Terminal half-lives of elimination for radioactivity were shorter in male animals for expired volatiles, urine, faeces, and CO2. Half-lives ranged from 28.36 to 69.77 h in females and 25.72 to 49.39 h in males. The AUC for total radioactivity is composed of both parent D5 and labelled metabolites. Comparison to the AUC derived from parent D5 demonstrates the percentage of the 14C-pool that is composed of metabolites. Only faeces (males) contained both parent and metabolites.

No parent D5 was found in urine samples; only metabolites were present. The percentage of the total radioactivity attributed to metabolites in excreta from females following administration was: urine (100.00%) and in males it was: faeces (19.40%) and urine (100.00%).

Applicant's summary and conclusion

Conclusions:
This study demonstrated a comparison of the low vs. high dose oral gavage administration of D5 demonstrated dose-dependent kinetic behaviour. Data suggest differences in metabolism between the low and high dose administration indicating high dose administration results in or approaches non-linear saturated metabolism. In addition, studies with high doses suggests vehicle my influence absorption.
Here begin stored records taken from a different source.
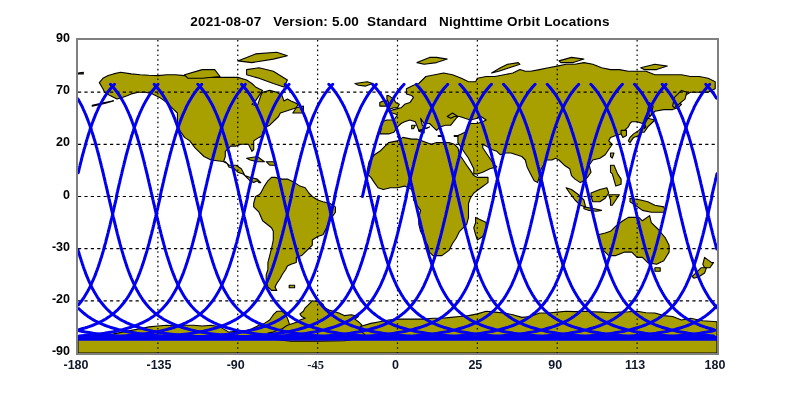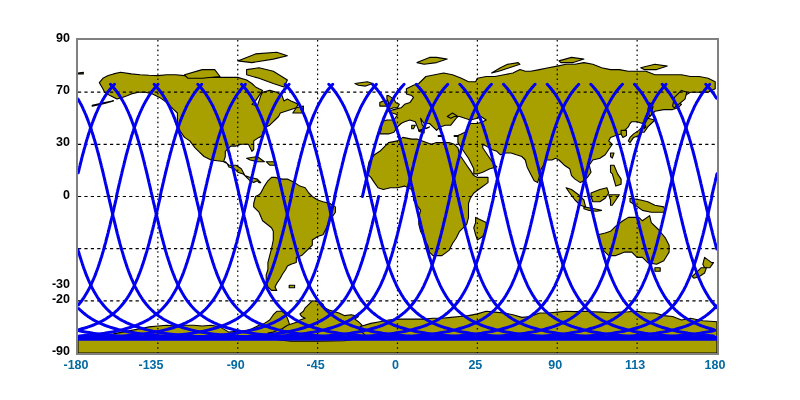--- a/index.html
+++ b/index.html
@@ -33,6 +33,7 @@
 
 <div id="root">
 
+  <div id="title">2021-08-07   Version: 5.00  Standard   Nighttime Orbit Locations</div>
 
   <div id="yticks">
       <div class="ytick" style="top: 32px;">90</div>

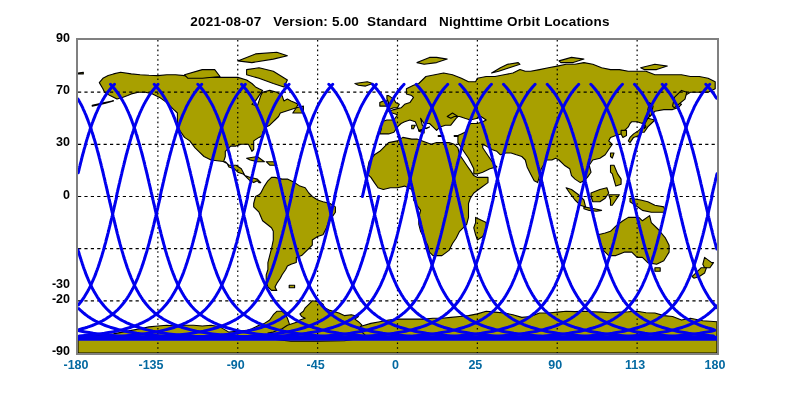--- a/index.html
+++ b/index.html
@@ -38,7 +38,7 @@
   <div id="yticks">
       <div class="ytick" style="top: 32px;">90</div>
       <div class="ytick" style="top: 84.1667px;">70</div>
-      <div class="ytick" style="top: 136.333px;">30</div>
+      <div class="ytick" style="top: 136.333px;">20</div>
       <div class="ytick" style="top: 188.5px;">0</div>
       <div class="ytick" style="top: 240.667px; margin-top: 37px;">-30</div>
       <div class="ytick" style="top: 292.833px;">-20</div>

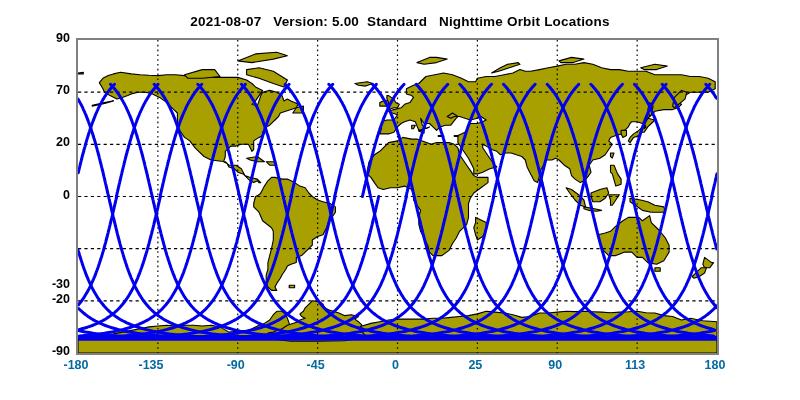--- a/index.html
+++ b/index.html
@@ -40,7 +40,7 @@
       <div class="ytick" style="top: 84.1667px;">70</div>
       <div class="ytick" style="top: 136.333px;">20</div>
       <div class="ytick" style="top: 188.5px;">0</div>
-      <div class="ytick" style="top: 240.667px; margin-top: 37px;">-30</div>
+      <div class="ytick" style="top: 240.667px;">-30</div>
       <div class="ytick" style="top: 292.833px;">-20</div>
       <div class="ytick" style="top: 345px;">-90</div>
     </div>

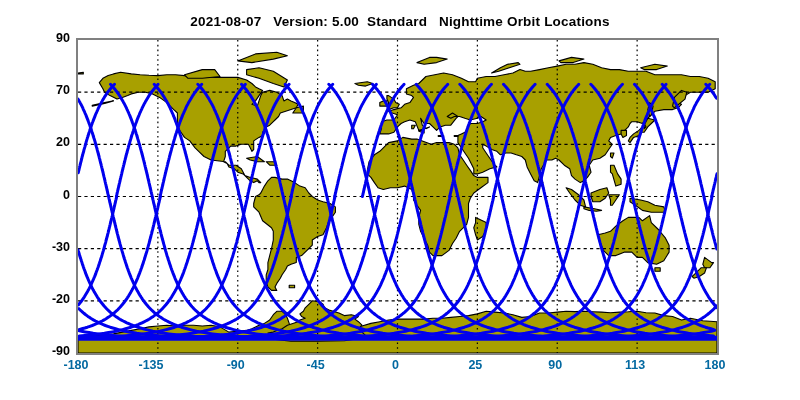--- a/index.html
+++ b/index.html
@@ -25,7 +25,7 @@
          font-weight:bold;color:#000;line-height:1;white-space:nowrap;}
   #yticks{position:absolute;left:8px;top:0;width:62px;height:400px;}
   .xtick{position:absolute;top:0;text-align:center;font-size:12.5px;
-         font-weight:bold;color:#0369a1;line-height:1;white-space:nowrap;}
+         font-weight:bold;color:#0f172a;line-height:1;white-space:nowrap;}
   #xticks{position:absolute;left:0;top:359px;width:800px;height:20px;}
 </style>
 </head>

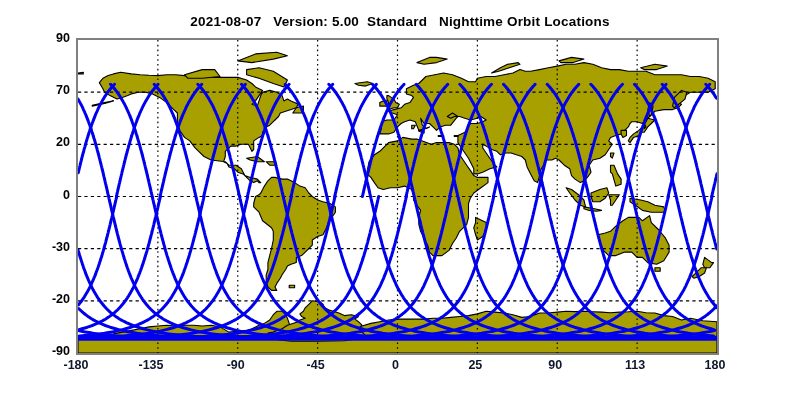--- a/index.html
+++ b/index.html
@@ -46,7 +46,7 @@
     </div>
   <div id="xticks">
       <div class="xtick" style="left: 46px; width: 60px;">-180</div>
-      <div class="xtick" style="left: 121px; width: 60px;">-135</div>
+      <div class="xtick" style="left: 129px; width: 60px;">-135</div>
       <div class="xtick" style="left: 205.75px; width: 60px;">-90</div>
       <div class="xtick" style="left: 285.625px; width: 60px;">-45</div>
       <div class="xtick" style="left: 365.5px; width: 60px;">0</div>

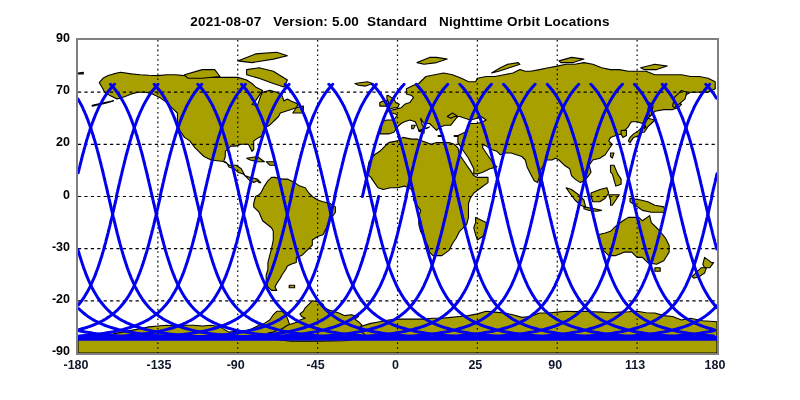--- a/index.html
+++ b/index.html
@@ -48,7 +48,7 @@
       <div class="xtick" style="left: 46px; width: 60px;">-180</div>
       <div class="xtick" style="left: 129px; width: 60px;">-135</div>
       <div class="xtick" style="left: 205.75px; width: 60px;">-90</div>
-      <div class="xtick" style="left: 285.625px; width: 60px;">-45</div>
+      <div class="xtick" style="left: 285.625px; width: 60px; font-family: Liberation Serif, serif;">-45</div>
       <div class="xtick" style="left: 365.5px; width: 60px;">0</div>
       <div class="xtick" style="left: 445.375px; width: 60px;">25</div>
       <div class="xtick" style="left: 525.25px; width: 60px;">90</div>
The study showed that a high mean percentage of the administered dose recovered ranged from 95.5% and 103.24% in females and males. The predominate route of elimination was in faeces as the radioactivity recovered accounted for 82.52 and 82.99% of the recovered dose (D5 low) in females and males, respectively. Urine contained 8.15% and 8.99% of the recovered dose) in females and males, respectively. Expired volatiles contained 2.01 and 1.26% of the recovered dose (D5 low) in females and males, respectively. The percentages of the dose recovered in the urine, faeces and expired 14CO2 of female and male rats were similar. At 168 h, the remaining carcass (including pelt) accounted for 5.07% and 4.72% of the recovered radioactivity (D5 low) in females and males, respectively. Following administration of 14C-D5 at 100 mg/ kg bw in a RLD vehicle, the percentage absorbed was 17.4% and 16.9% in females and males, respectively.